Stored items from a collection:
-- Opening Marker --
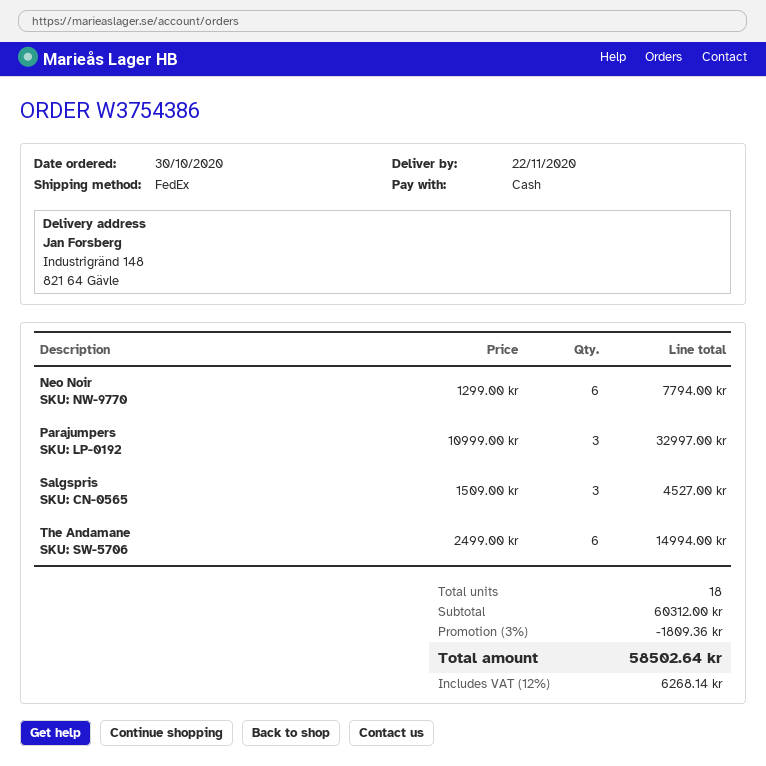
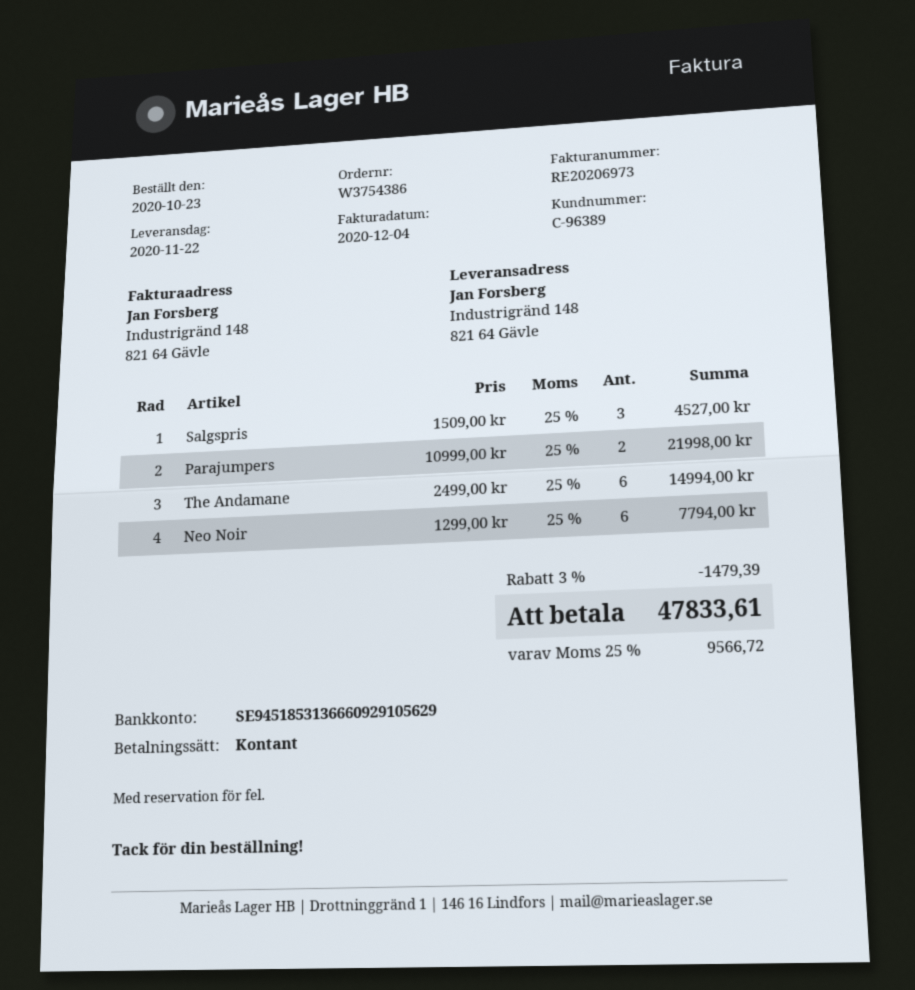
order date: 2020-10-30 -> 2020-10-23
Parajumpers: 3 x 10999.00 = 32997.00 -> 2 x 10999.00 = 21998.00
discount: 3% = 1809.36 -> 3% = 1479.39
tax: 12% = 6268.14 -> 25% = 9566.72
total: 58502.64 -> 47833.61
-- Closing Marker --
** GOAL OF THE EXERCISE **
The records above must be repeated exactly, minus their pictures.

** SOLUTION TO THE EXERCISE **
order date: 2020-10-30 -> 2020-10-23
Parajumpers: 3 x 10999.00 = 32997.00 -> 2 x 10999.00 = 21998.00
discount: 3% = 1809.36 -> 3% = 1479.39
tax: 12% = 6268.14 -> 25% = 9566.72
total: 58502.64 -> 47833.61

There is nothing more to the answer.